Have you ever felt the
fear of not knowing where your child is? The pain of not knowing whether he is
dead or alive? We have, and it was one of the worst days of our lives. Our then
19-year-old son had been missing for more than 24 hours and not one person had
seen him.
The nightmare started
with a text message from his girlfriend around 6:00 pm asking if we’d heard
from him.
Me:
Not since yesterday. Why?
Girlfriend: We had a big fight last night and now I can’t reach him.
Me:
Did you try his cell phone?
Girlfriend: Yes, he isn’t answering.
Me:
Maybe he is just upset with you. I will call him.
I try to call and text him
several times over the next half hour but there is no answer.

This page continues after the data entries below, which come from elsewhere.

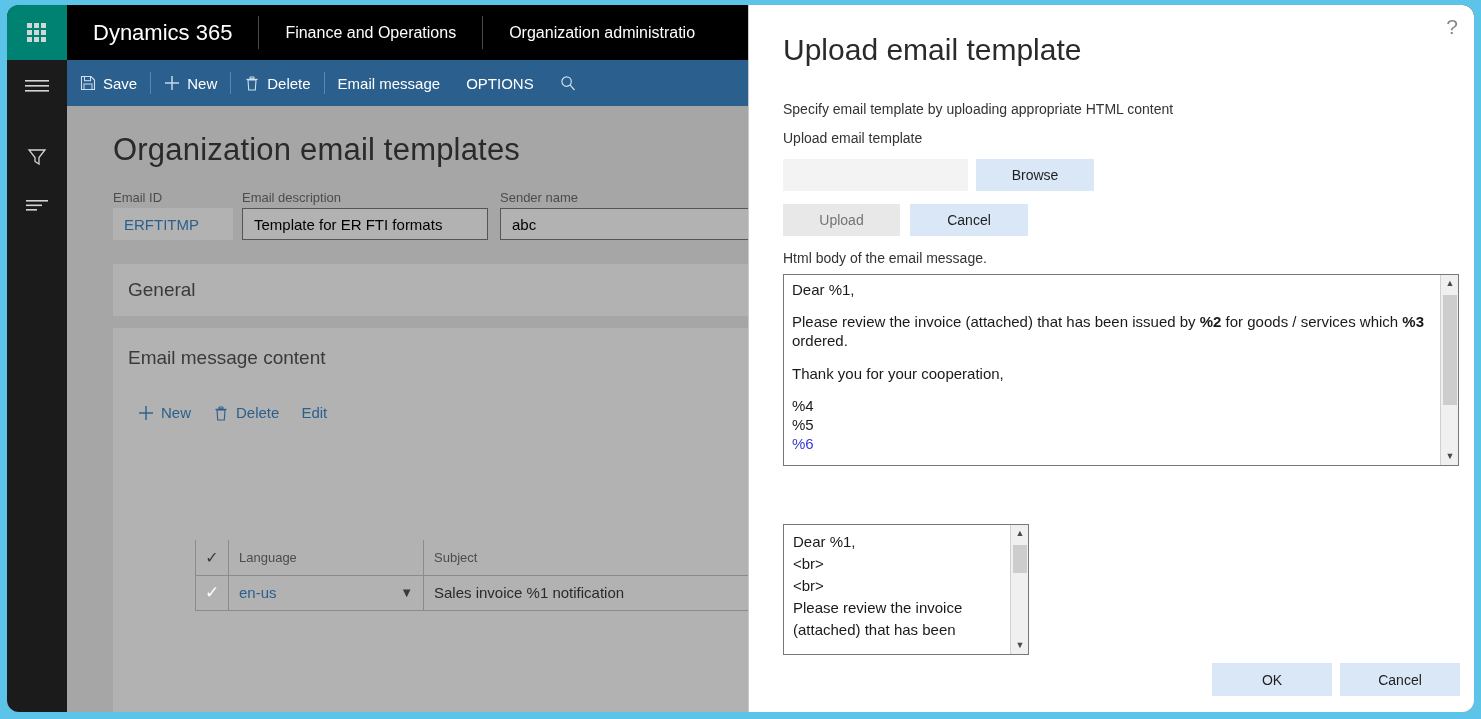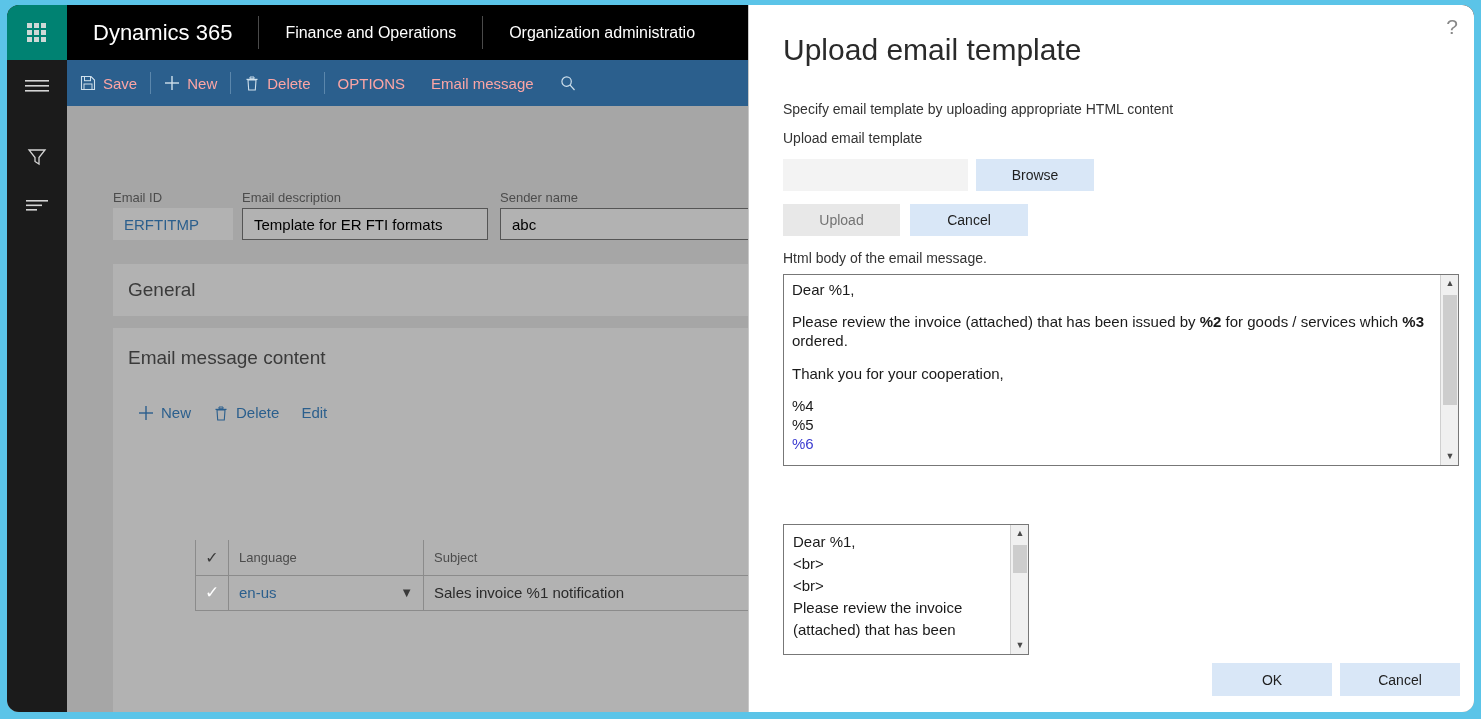--- a/index.html
+++ b/index.html
@@ -72,21 +72,21 @@
 
   
   #cmdbar {
     position: absolute; left: 60px; top: 55px;
     width: 1407px; height: 46px;
     background: #2b5f8d;
     display: flex; align-items: center;
   }
   .cmd-item {
     display: flex; align-items: center; gap: 7px;
-    color: #fca5a5; font-size: 15px;
+    color: #ffffff; font-size: 15px;
     padding: 12px 13px; height: 46px;
     white-space: nowrap;
   }
   .cmd-sep { width: 1px; height: 22px; background: #5b87ac; }
   .cmd-icon { display: inline-block; width: 16px; height: 16px; }
 
   
   #page {
     position: absolute; left: 60px; top: 101px;
     width: 1407px; height: 606px;
@@ -334,31 +334,32 @@
     <div class="cmd-sep"></div>
     <div class="cmd-item">
       <svg class="cmd-icon" viewBox="0 0 16 16">
         <rect x="2.5" y="3.8" width="11" height="1.2" fill="#cfe0ec"></rect>
         <path d="M4 5 H12 L11.3 15 H4.7 Z" fill="none" stroke="#cfe0ec" stroke-width="1.1"></path>
         <path d="M6 2 H10 V3.8 H6 Z" fill="none" stroke="#cfe0ec" stroke-width="1"></path>
       </svg>
       <span>Delete</span>
     </div>
     <div class="cmd-sep"></div>
+    <div class="cmd-item">Email message</div>
     <div class="cmd-item">OPTIONS</div>
-    <div class="cmd-item">Email message</div>
     <div class="cmd-item">
       <svg class="cmd-icon" viewBox="0 0 16 16">
         <circle cx="6.6" cy="6.6" r="4.7" fill="none" stroke="#cfe0ec" stroke-width="1.2"></circle>
         <line x1="9.9" y1="9.9" x2="14.5" y2="15" stroke="#cfe0ec" stroke-width="1.2"></line>
       </svg>
     </div>
   </div>
 
   <div id="page">
+    <div id="page-title">Organization email templates</div>
 
     <div class="hdr-field" style="left:46px; top:84px; width:120px;">
       <div class="hdr-label">Email ID</div>
       <div class="hdr-box link">ERFTITMP</div>
     </div>
     <div class="hdr-field" style="left:175px; top:84px; width:246px;">
       <div class="hdr-label">Email description</div>
       <div class="hdr-box bordered">Template for ER FTI formats</div>
     </div>
     <div class="hdr-field" style="left:433px; top:84px; width:320px;">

I call his girlfriend back
and ask her to call around to see if any of his friends have seen him and I’d
do the same.
I contact everyone I
could think of and not one person had seen him since the night before when he
was spotted walking down the Avenue alone around 10 pm.
I let his girlfriend know
what I found out, praying that she had better news. She didn’t. Not one of his friends
had seen him.
Panic set it.
I keep calling his phone.
Nothing.
I call the police station
to see if he is there. He isn’t and they hadn’t seen him at all.
I call the hospital to
see if anyone matching his description came in (dead or alive). Due to the
privacy laws, they can’t tell me anything but promise to give him my message if
he is there. I know he will call me immediately if he gets the message.
Nothing.
Mike takes a drive around
town to see if he can find him. I wait by the phone. Nothing.
I post a message on
Facebook to see if anyone has seen him. Nothing.
By midnight, we still haven’t
heard from him. I am in tears. Where could he be?
Mike tries to comfort me,
but we both know that this is really out of character for our son who always
stays in touch. I am scared. It doesn’t look good. He had a bad fight with his
girlfriend and he is at a bad point with his addiction. A terrible combination.
Now, he is missing.
I get down on my knees
and pray and cry and pray and cry. I eventually fall asleep (if you could call
it that) with a broken, worried heart.
We get up early the next
day to get things ready to file a missing person’s report with the police
department. I cry as I look at his photos and pray some more.
I hear from a few friends
who saw my Facebook posting. They offer to contact some other friends to see if
they’d seen him. Nothing.
We plan to file the missing person's report and then go check along the Hillsborough River and other waterways
to see if we can find him. We are heartbroken. At this point in time, it is
getting hard for Mike to be the strong one. It isn’t looking good.
As we turn onto Kirkwood
Drive, where the police station is located, my phone rings. It is OUR SON! I have
never been so glad to hear anyone’s voice in my whole life. In tears, I ask, “WHERE
ARE YOU?”
Very innocently, he said,
“I am at the hospital. Why? What’s wrong?”
It turns out that our son
was feeling suicidal the night he went missing. Instead of jumping off the
Hillsborough Bridge, which had entered his mind, he decided to turn left and
continue on to the hospital to get help. I am so thankful they did not turn him
away! Instead, they took really good
care of him for as long as he needed it.
When I called the hospital
looking for him, the person I spoke to had only checked the emergency room records
for that day/night, not the admitting records from the previous night. This is
why he didn’t get my message.
We were so grateful that
our son was alive and well. We were also grateful for the care that he was
given at the hospital. I am not sure why it worked out for him that particular night
(it wasn’t the norm for addicts), but we are glad that it did!
While this type of scare
can happen to anyone, these things happen more often when your child is
addicted to drugs. Our loved ones are at a higher risk of death than other
people their own age. It is our sad reality. It is our constant worry.
We can eliminate a lot of
stress on Island families by providing meaningful and timely treatment for
addiction. This will prevent the disease from escalating to the level where the
person is suicidal, committing crimes, etc.
The recent investment in Addictions
Services will certainly save lives but there is a lot more to be done. We cannot take
this lightly. There is too much on the line, including the lives of people like
my son who deserve the chance to get well. Today, it is my son, tomorrow it could be yours. Let’s stand together and support addicts and
their families in finding the road to recovery.